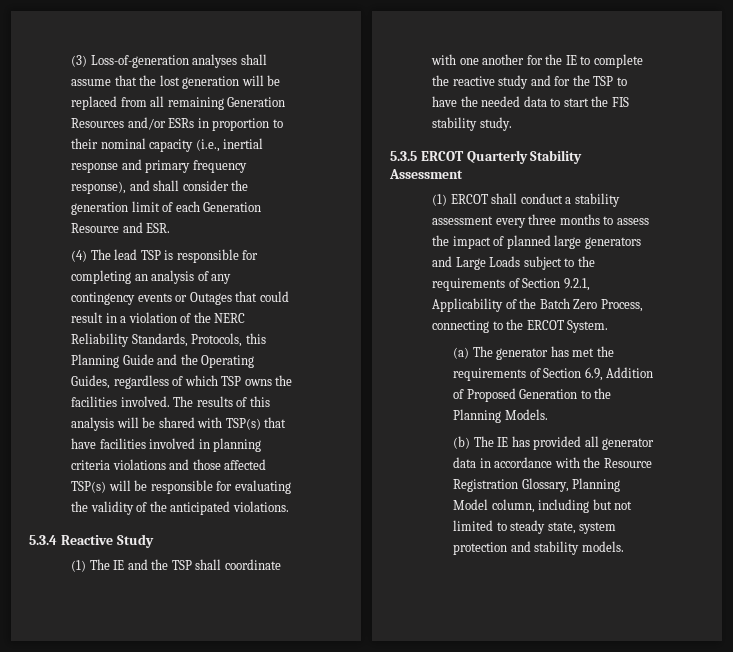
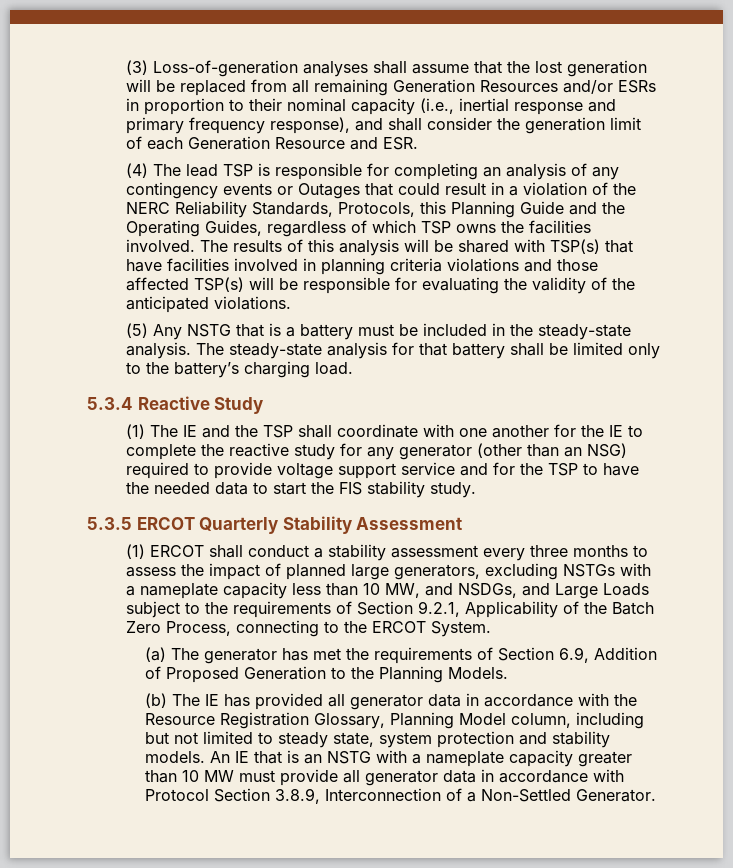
+ (5) Any NSTG that is a battery must be included in the steady-state analysis. The steady-state analysis for that battery shall be limited only to the battery’s charging load.
- (1) The IE and the TSP shall coordinate with one another for the IE to complete the reactive study and for the TSP to have the needed data to start the FIS stability study.
+ (1) The IE and the TSP shall coordinate with one another for the IE to complete the reactive study for any generator (other than an NSG) required to provide voltage support service and for the TSP to have the needed data to start the FIS stability study.
- (1) ERCOT shall conduct a stability assessment every three months to assess the impact of planned large generators and Large Loads subject to the requirements of Section 9.2.1, Applicability of the Batch Zero Process, connecting to the ERCOT System.
+ (1) ERCOT shall conduct a stability assessment every three months to assess the impact of planned large generators, excluding NSTGs with a nameplate capacity less than 10 MW, and NSDGs, and Large Loads subject to the requirements of Section 9.2.1, Applicability of the Batch Zero Process, connecting to the ERCOT System.
+ An IE that is an NSTG with a nameplate capacity greater than 10 MW must provide all generator data in accordance with Protocol Section 3.8.9, Interconnection of a Non-Settled Generator.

TRY IT:
The entries above, without their pictures, should be written out exactly.

RESPONSE TO THIS TASK:
+ (5) Any NSTG that is a battery must be included in the steady-state analysis. The steady-state analysis for that battery shall be limited only to the battery’s charging load.
- (1) The IE and the TSP shall coordinate with one another for the IE to complete the reactive study and for the TSP to have the needed data to start the FIS stability study.
+ (1) The IE and the TSP shall coordinate with one another for the IE to complete the reactive study for any generator (other than an NSG) required to provide voltage support service and for the TSP to have the needed data to start the FIS stability study.
- (1) ERCOT shall conduct a stability assessment every three months to assess the impact of planned large generators and Large Loads subject to the requirements of Section 9.2.1, Applicability of the Batch Zero Process, connecting to the ERCOT System.
+ (1) ERCOT shall conduct a stability assessment every three months to assess the impact of planned large generators, excluding NSTGs with a nameplate capacity less than 10 MW, and NSDGs, and Large Loads subject to the requirements of Section 9.2.1, Applicability of the Batch Zero Process, connecting to the ERCOT System.
+ An IE that is an NSTG with a nameplate capacity greater than 10 MW must provide all generator data in accordance with Protocol Section 3.8.9, Interconnection of a Non-Settled Generator.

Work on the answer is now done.